Can Financial and Non-financial Incentives Strengthen Immunisation Programme performance?

The Linked Immunisation Action Network (Linked) hosted a learning exchange with middle-income countries from the European Region to discuss the use of financial and non-financial incentives to increase immunisation coverage. This webinar was a follow-on to a Linked workshop in July 2022 on the integration of immunisation and primary health care (PHC). The workshop covered three key topics, including coordination with other PHC services, health worker capacity and motivation, and monitoring and measuring performance. The workshop also briefly touched on the use of incentives to strengthen health worker performance to increase immunisation coverage, and participants were interested to dive deeper and requested an additional collaborative learning session on this topic. During the learning exchange, a presentation on the most recent global evidence on incentives was followed by a presentation on Armenia’s experience introducing a pay-for-performance mechanism and then a presentation on the design of Georgia’s PHC payment reforms which will be introduced in 2023 and includes both financial and non-financial incentives.

What we learn from the global evidence on incentives. Dr.

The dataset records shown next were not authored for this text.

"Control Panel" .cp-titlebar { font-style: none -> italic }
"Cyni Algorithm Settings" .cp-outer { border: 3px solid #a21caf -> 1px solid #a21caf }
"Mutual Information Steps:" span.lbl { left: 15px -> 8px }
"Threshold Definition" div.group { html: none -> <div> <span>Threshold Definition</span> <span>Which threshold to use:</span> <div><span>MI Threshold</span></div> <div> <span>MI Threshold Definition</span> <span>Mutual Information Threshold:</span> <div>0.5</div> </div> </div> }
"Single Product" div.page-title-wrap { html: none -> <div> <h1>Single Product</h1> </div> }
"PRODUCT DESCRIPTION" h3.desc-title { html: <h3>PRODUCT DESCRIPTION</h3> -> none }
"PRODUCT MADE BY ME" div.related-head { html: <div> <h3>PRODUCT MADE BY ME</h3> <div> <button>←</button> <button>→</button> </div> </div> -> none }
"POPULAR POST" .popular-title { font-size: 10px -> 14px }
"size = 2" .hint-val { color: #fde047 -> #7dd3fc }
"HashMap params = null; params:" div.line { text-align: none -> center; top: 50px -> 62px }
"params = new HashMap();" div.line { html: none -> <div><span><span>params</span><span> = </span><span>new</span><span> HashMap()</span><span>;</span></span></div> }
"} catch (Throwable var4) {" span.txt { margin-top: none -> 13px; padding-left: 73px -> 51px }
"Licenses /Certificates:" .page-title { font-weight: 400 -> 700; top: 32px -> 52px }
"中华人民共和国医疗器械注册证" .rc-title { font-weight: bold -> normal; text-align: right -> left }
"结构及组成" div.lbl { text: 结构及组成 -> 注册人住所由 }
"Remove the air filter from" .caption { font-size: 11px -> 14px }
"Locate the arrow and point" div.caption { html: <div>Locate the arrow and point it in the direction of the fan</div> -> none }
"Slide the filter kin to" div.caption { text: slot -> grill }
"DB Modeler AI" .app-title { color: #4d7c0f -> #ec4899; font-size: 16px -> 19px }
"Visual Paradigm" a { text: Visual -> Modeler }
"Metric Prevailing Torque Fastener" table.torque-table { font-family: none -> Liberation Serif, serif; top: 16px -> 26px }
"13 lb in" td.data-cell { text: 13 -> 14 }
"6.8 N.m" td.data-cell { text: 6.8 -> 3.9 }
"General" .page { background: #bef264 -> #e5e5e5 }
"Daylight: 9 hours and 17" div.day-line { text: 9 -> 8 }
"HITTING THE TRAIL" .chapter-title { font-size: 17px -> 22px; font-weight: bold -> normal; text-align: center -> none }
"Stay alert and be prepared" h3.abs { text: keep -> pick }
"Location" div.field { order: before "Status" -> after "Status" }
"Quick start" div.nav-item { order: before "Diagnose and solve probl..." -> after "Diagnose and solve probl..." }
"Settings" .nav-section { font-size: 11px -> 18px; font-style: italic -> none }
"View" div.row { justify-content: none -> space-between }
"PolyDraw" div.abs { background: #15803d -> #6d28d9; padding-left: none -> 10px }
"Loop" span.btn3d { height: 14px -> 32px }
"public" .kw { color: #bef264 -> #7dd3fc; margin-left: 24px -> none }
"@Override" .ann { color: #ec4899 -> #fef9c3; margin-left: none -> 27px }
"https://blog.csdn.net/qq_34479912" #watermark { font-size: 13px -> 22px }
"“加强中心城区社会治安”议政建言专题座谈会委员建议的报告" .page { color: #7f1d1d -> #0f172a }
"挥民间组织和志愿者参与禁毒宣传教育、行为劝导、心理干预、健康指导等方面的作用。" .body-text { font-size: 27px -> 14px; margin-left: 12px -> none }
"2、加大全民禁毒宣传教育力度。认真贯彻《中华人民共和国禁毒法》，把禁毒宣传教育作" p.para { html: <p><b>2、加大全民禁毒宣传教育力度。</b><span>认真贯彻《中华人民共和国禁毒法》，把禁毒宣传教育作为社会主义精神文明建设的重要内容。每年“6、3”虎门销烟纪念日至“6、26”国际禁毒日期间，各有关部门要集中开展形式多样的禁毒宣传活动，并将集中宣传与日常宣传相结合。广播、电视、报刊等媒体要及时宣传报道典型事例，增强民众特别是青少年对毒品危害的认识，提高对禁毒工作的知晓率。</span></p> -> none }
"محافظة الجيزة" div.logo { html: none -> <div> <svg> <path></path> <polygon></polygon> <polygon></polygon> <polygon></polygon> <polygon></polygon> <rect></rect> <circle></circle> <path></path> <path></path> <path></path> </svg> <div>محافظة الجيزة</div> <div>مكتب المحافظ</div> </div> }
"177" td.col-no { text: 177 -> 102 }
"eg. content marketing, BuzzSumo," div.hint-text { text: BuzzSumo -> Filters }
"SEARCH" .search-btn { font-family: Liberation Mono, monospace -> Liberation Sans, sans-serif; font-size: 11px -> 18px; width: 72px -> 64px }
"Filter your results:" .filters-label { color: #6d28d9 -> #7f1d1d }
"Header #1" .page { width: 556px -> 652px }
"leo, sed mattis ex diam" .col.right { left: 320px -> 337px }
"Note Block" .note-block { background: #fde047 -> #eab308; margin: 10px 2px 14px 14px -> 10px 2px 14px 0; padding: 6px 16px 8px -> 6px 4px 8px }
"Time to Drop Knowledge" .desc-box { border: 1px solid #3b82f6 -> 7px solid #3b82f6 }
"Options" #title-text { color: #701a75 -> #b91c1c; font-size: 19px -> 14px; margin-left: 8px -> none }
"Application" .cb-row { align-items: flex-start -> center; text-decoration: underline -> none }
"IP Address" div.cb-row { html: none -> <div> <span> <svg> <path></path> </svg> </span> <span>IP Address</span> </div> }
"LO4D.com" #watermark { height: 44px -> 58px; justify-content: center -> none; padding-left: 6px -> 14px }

Akaki Zoidze, a senior expert in health policy, health systems, and health financing with the Curatio International Foundation, presented an overview of the evidence on financial and non-financial incentives to improve immunisation coverage with the following key findings:

  • When considering the linkage between incentives and health worker motivation, income and the perception of a fair distribution of incentives were positively associated with higher job motivation.[1]
  • Pay-for-performance (P4P) had no significant impact on neonatal mortality, but there is some indication that it may lead to a higher rate of full vaccination and immunisation coverage, with one study showing an almost 40% increase in the likelihood of children being fully vaccinated.[2]
  • P4P, along with other critical features, including transparency and accountability reforms, resulted in increases in the coverage of health services but rarely resulted in improvement in the quality of services delivered. P4P offers similar gains as direct facility financing approaches, which transfer funds and have transparency and accountability reforms but do not have specific incentives for health workers and the associated monitoring.[3]
  • When the contextual factors associated with the effectiveness of P4P schemes were considered, the following common pathways led to improved outcomes: community outreach, adherence to clinical guidelines, patient-provider interactions, patient trust, facility improvements, access to drugs and equipment, facility autonomy, and lower user fees. [4]
  • Contextual factors shaping the system response to P4P include the degree of facility autonomy, efficiency of banking, role of user changes in financing public services, staffing levels, staff training and motivation, quality of facility infrastructure, and social norms within the community.[5]
  • Program design features supporting or impeding the health system effects of P4P included the scope of incentivized indicators, fairness and reach of incentives, timely payments, a supportive and robust verification system that does not overburden staff, provider autonomy.[6]
  • If health system inputs are vastly underperforming pre-P4P, they are unlikely to improve only due to the introduction of P4P.
  • Providing opportunities for further development of a health worker’s career is a critical, non-financial incentive to motivate health workers and retain ambitious staff.[7]
  • A mix of well-designed financial and non-financial incentives are likely to be most effective in motivating health workers.[8]
Image: UNICEF Armenia, 2016, Pirozzi

Armenia’s experience. Dr. Varduhi Petrosyan, a professor at the American University of Armenia, presented on Armenia’s experience implementing a P4P scheme since 2009. The initial pilot began with a small number of indicators. Incentive payments were the equivalent of 10% of provider income and were distributed on a monthly or quarterly basis. When it was scaled up nationwide, incentive payments were only equal to 3% of provider salary and were distributed annually.  With support from the World Bank, incentives were increased to 6% of provider income and distributed twice per year. There are ongoing discussions with the Armenia government to increase payments to 30% of provider payment and to further increase the frequency of payment distribution. Incentive payments are paid to the facilities which are obligated to spend at least 80% on provider bonuses with the remainder available for direct administrative expenses at the facility. Initially, there was 1 immunisation indicator, but by 2019, there were 32 indicators included within the P4P scheme, with 6 related to immunisation.  Ongoing discussions to further reform the P4P scheme include the introduction of 5-6 new immunisation indicators focused on adolescents. To increase transparency and accountability, the World Bank introduced a website for providers to view their performance and payment amounts.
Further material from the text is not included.